There is a version of the Capybara story that reflects well on Anthropic.
Last week, details of an unreleased AI model, along with internal documents, surfaced in a publicly accessible data cache. It was embarrassing on the surface.
But look at it from the perspective of an investor relations team preparing a company for one of the most anticipated technology IPOs in years, and the picture shifts.
A well-timed glimpse of what is coming, dropped into the market at a moment when Anthropic needs institutional investors to believe the product pipeline is deep, is not obviously a bad thing. Accidental or not, the Capybara leak said: There is more where Claude came from.
The Claude Code leak says something else entirely.
What the source code exposure actually means
Source code is not a press release (or banking ruse to add an additional hundred billion to the valuation).
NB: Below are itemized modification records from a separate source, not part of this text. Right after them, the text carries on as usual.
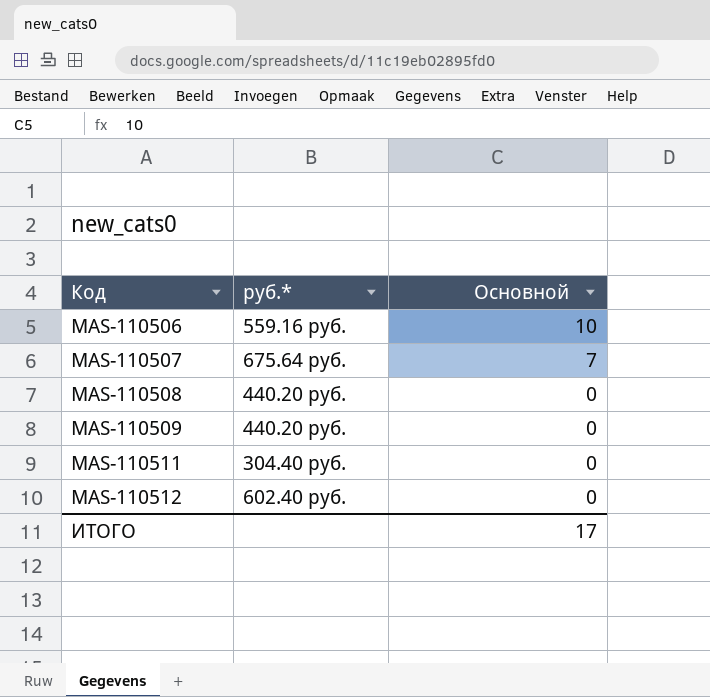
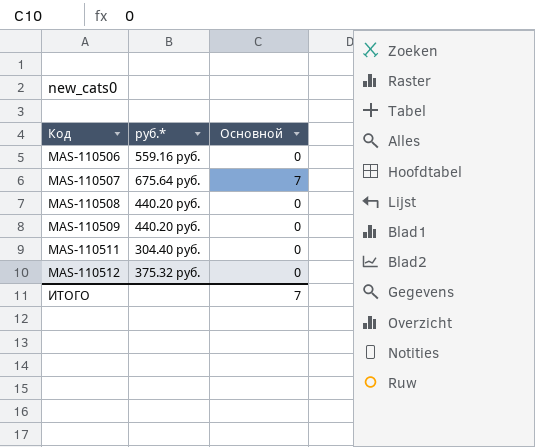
MAS-110506 | Основной: 10 -> 0
MAS-110512 | руб.*: 602.40 руб. -> 375.32 руб.
ИТОГО | Основной: 17 -> 7

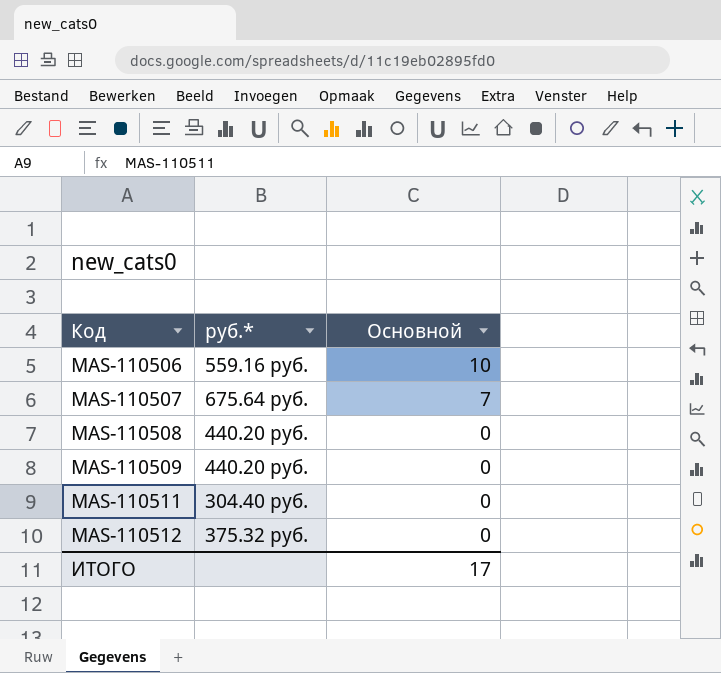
MAS-110506 | Основной: 0 -> 10
ИТОГО | Основной: 7 -> 17

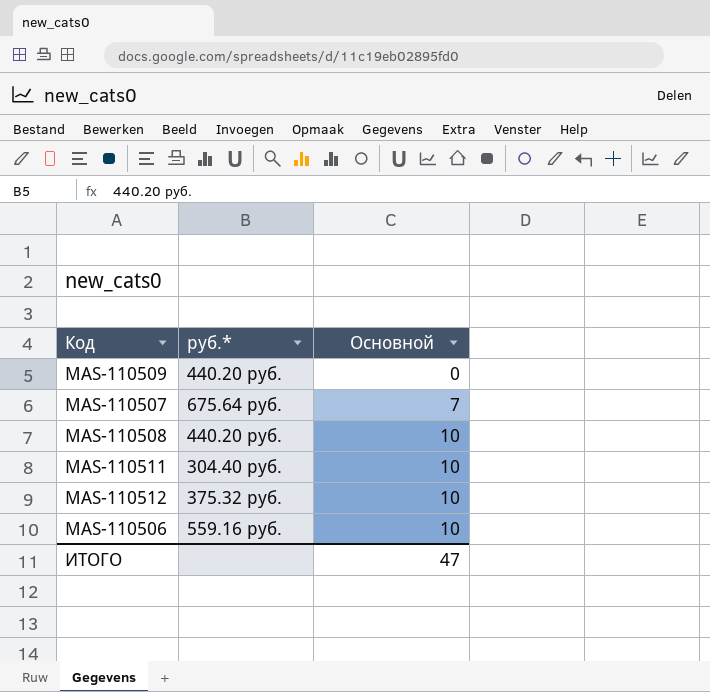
row order: Код ascending -> Основной ascending
MAS-110508 | Основной: 0 -> 10
MAS-110511 | Основной: 0 -> 10
MAS-110512 | Основной: 0 -> 10
ИТОГО | Основной: 17 -> 47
FFS, this is the architectural blueprint of a product.
So, when Anthropic confirmed on Tuesday that internal source code for Claude Code had been exposed through what it described as a release packaging error caused by human error, this was a big deal.
Put simply, it was handing rivals, and potentially bad actors, a detailed look at how one of the fastest-growing AI developer tools in the world actually works.
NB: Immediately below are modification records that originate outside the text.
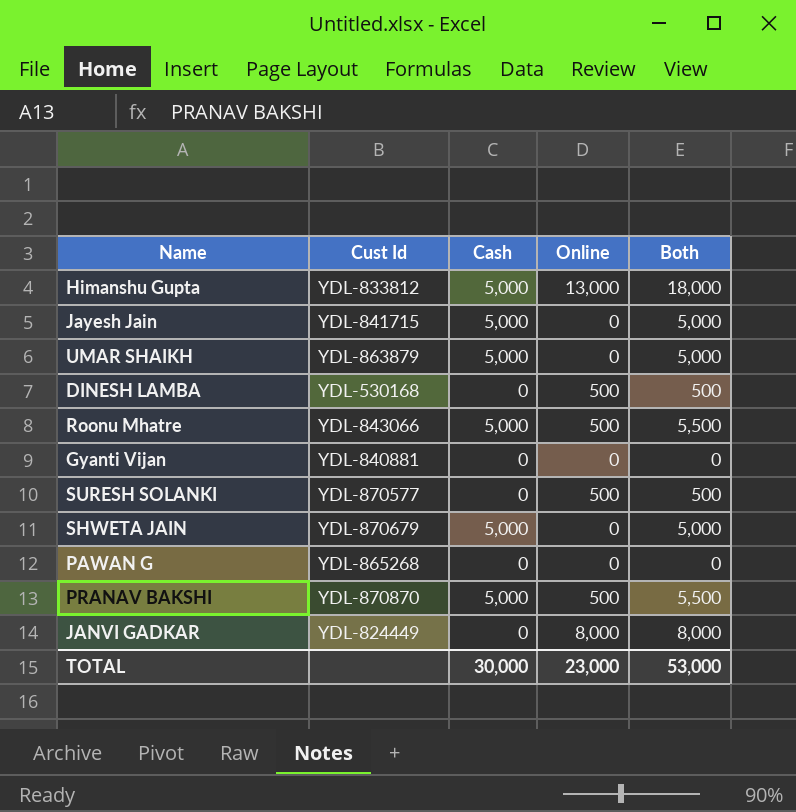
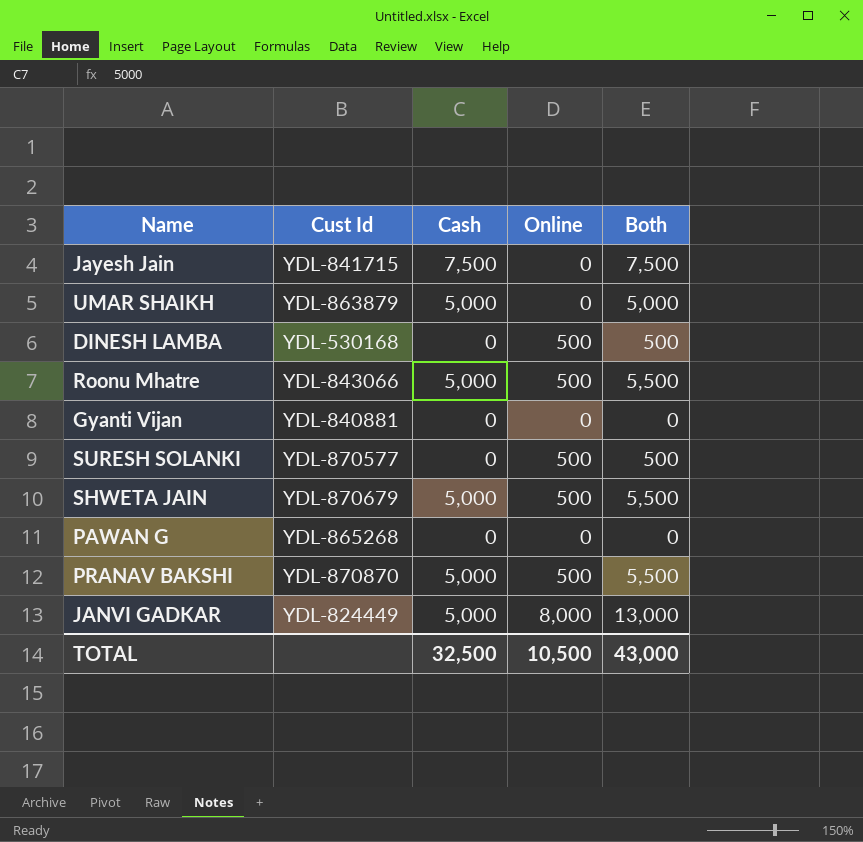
row Himanshu Gupta: YDL-833812 | 5,000 | 13,000 | 18,000 -> none
Jayesh Jain | Cash: 5,000 -> 7,500
Jayesh Jain | Both: 5,000 -> 7,500
SHWETA JAIN | Online: 0 -> 500
SHWETA JAIN | Both: 5,000 -> 5,500
JANVI GADKAR | Cash: 0 -> 5,000
JANVI GADKAR | Both: 8,000 -> 13,000
TOTAL | Cash: 30,000 -> 32,500
TOTAL | Online: 23,000 -> 10,500
TOTAL | Both: 53,000 -> 43,000

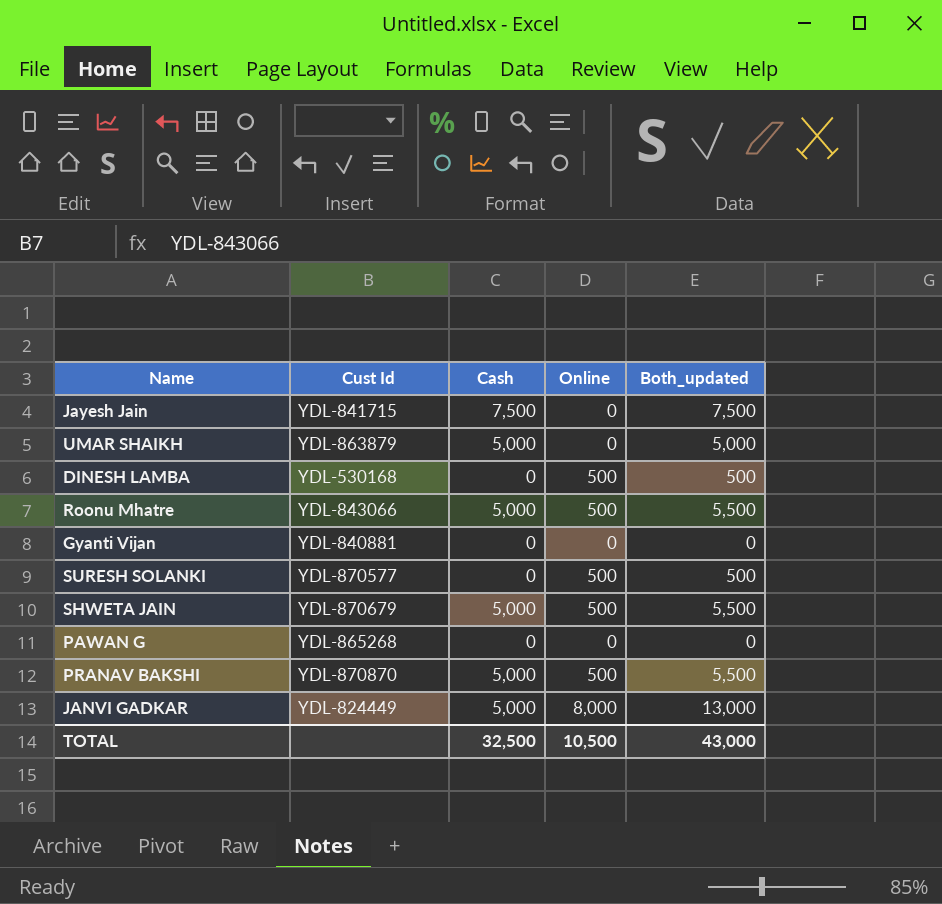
column name: Both -> Both_updated

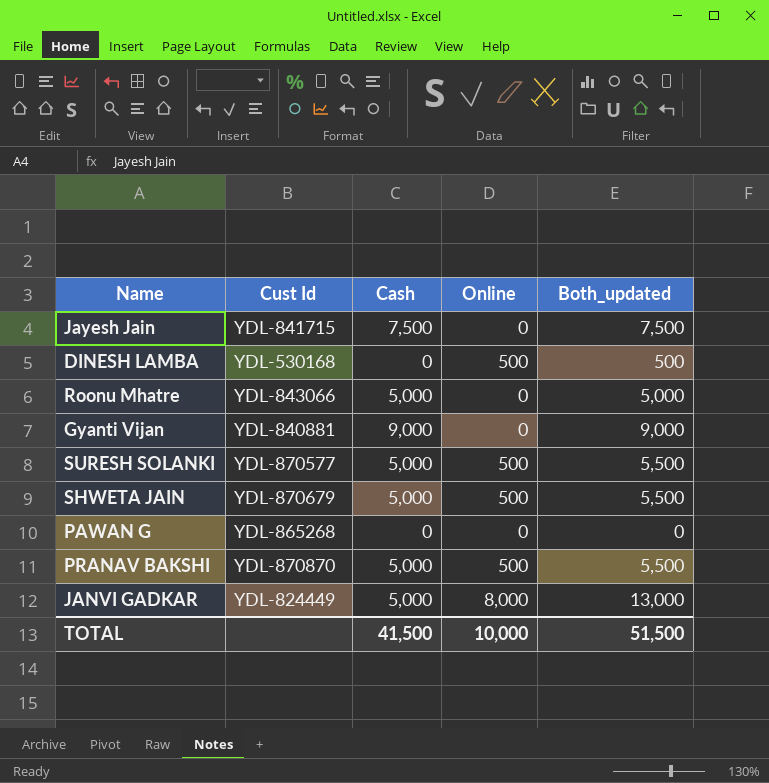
row UMAR SHAIKH: YDL-863879 | 5,000 | 0 | 5,000 -> none
Roonu Mhatre | Online: 500 -> 0
Roonu Mhatre | Both_updated: 5,500 -> 5,000
Gyanti Vijan | Cash: 0 -> 9,000
Gyanti Vijan | Both_updated: 0 -> 9,000
SURESH SOLANKI | Cash: 0 -> 5,000
SURESH SOLANKI | Both_updated: 500 -> 5,500
TOTAL | Cash: 32,500 -> 41,500
TOTAL | Online: 10,500 -> 10,000
TOTAL | Both_updated: 43,000 -> 51,500

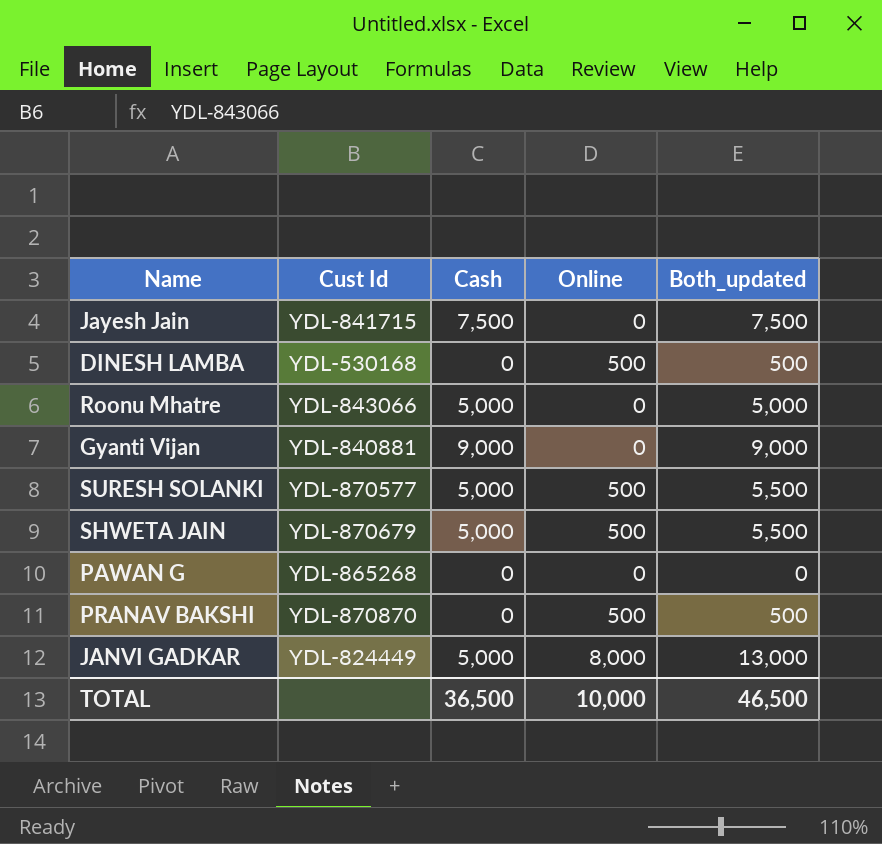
PRANAV BAKSHI | Cash: 5,000 -> 0
PRANAV BAKSHI | Both_updated: 5,500 -> 500
TOTAL | Cash: 41,500 -> 36,500
TOTAL | Both_updated: 51,500 -> 46,500

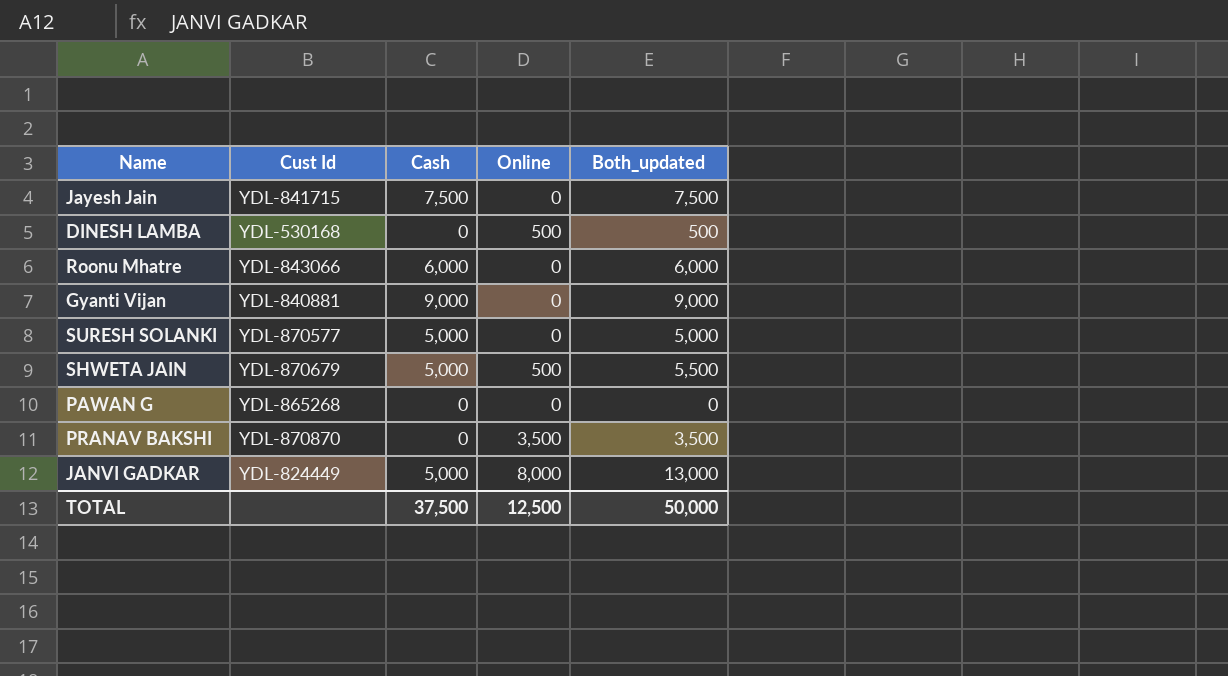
Roonu Mhatre | Cash: 5,000 -> 6,000
Roonu Mhatre | Both_updated: 5,000 -> 6,000
SURESH SOLANKI | Online: 500 -> 0
SURESH SOLANKI | Both_updated: 5,500 -> 5,000
PRANAV BAKSHI | Online: 500 -> 3,500
PRANAV BAKSHI | Both_updated: 500 -> 3,500
TOTAL | Cash: 36,500 -> 37,500
TOTAL | Online: 10,000 -> 12,500
TOTAL | Both_updated: 46,500 -> 50,000

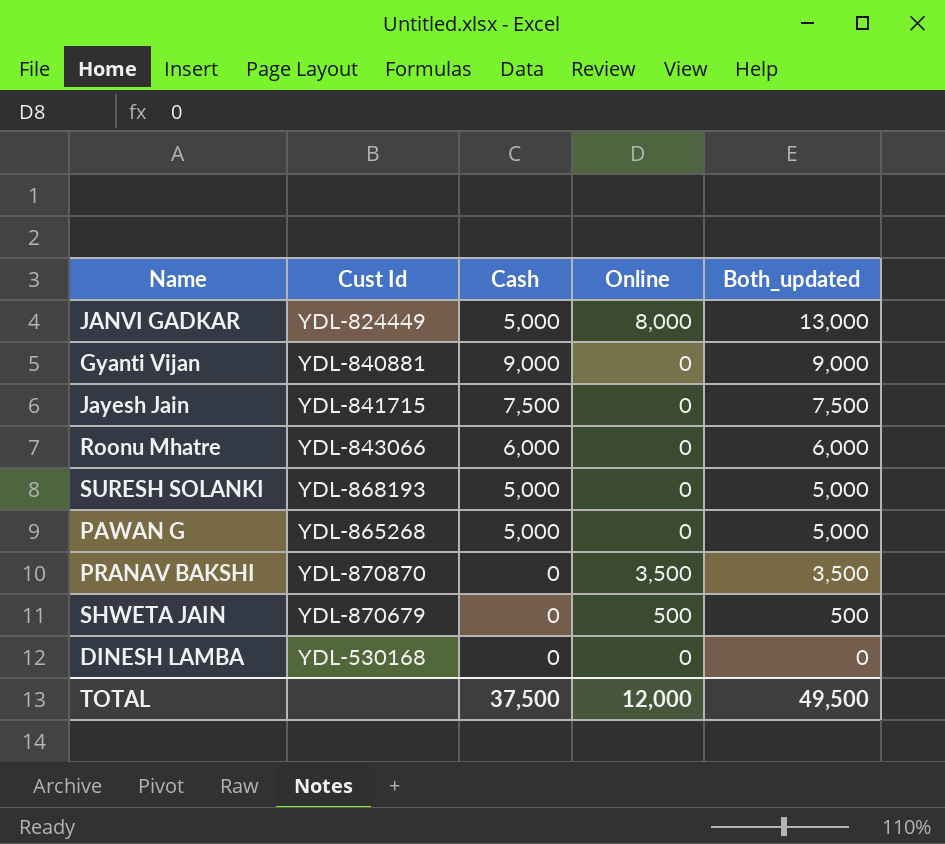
row order: none -> Both_updated descending
SURESH SOLANKI | Cust Id: YDL-870577 -> YDL-868193
PAWAN G | Cash: 0 -> 5,000
PAWAN G | Both_updated: 0 -> 5,000
SHWETA JAIN | Cash: 5,000 -> 0
SHWETA JAIN | Both_updated: 5,500 -> 500
DINESH LAMBA | Online: 500 -> 0
DINESH LAMBA | Both_updated: 500 -> 0
TOTAL | Online: 12,500 -> 12,000
TOTAL | Both_updated: 50,000 -> 49,500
Claude Code reached a run-rate revenue of more than $2.5 billion as of February. OpenAI, Google and xAI have all moved to build competing products directly in response to its success.
Those competitors now have access to information Anthropic spent considerable engineering effort producing. The company's spokesperson was quick to note that no customer data or credentials were exposed. That is true, and it matters. But it is not the point.
The question of institutional discipline
What the Claude Code leak raises, in a way the Capybara incident did not, is a straightforward question about basic competence. A release packaging error is not a sophisticated attack.
It is not a zero-day exploit or a social engineering campaign. It is a basic process failure, the kind that mature technology companies with serious data governance frameworks are supposed to catch before code reaches a public repository.
Anthropic has grown at warp speed. It was founded in 2021 by a group of former OpenAI researchers and executives, has attracted billions in investment from Google and Amazon, and is now widely expected to pursue a public listing.
That growth trajectory creates pressure on every part of the organisation, engineering, legal, compliance, and the unglamorous but essential work of release management.
Two significant data incidents in under a week suggest the internal infrastructure has not expanded at the same rate as the valuation.
The bad actor problem
Beyond the competitive implications, there is a more troubling dimension. A post on X linking to the leaked code drew more than 21 million views within hours of going live.
The audience for that link was not limited to developers curious about how Claude Code was built. Security researchers have long warned that source code exposure creates attack surfaces.
Anyone looking for weaknesses in a system starts with the code. Anthropic's product sits inside the development workflows of a growing number of companies. Those companies now face a period of heightened uncertainty about what, exactly, the exposure means for their own security posture.
A footnote that could become a chapter
Individually, either incident might be absorbed without lasting damage. Leaks happen. Companies recover. The Capybara story carried enough ambiguity to be managed.
But two incidents in seven days create a pattern, and patterns attract attention, particularly from the institutional investors Anthropic is working to court and the enterprise clients it increasingly depends on for revenue.
The question Anthropic's leadership, led by Daniel Amodei, now has to answer is not whether this was a security breach in the technical sense. Its own statement addresses that.
The question is whether a company preparing to enter public markets has the internal controls and operational culture that the moment requires. On the evidence of the past week, that case is harder to make than it was a fortnight ago.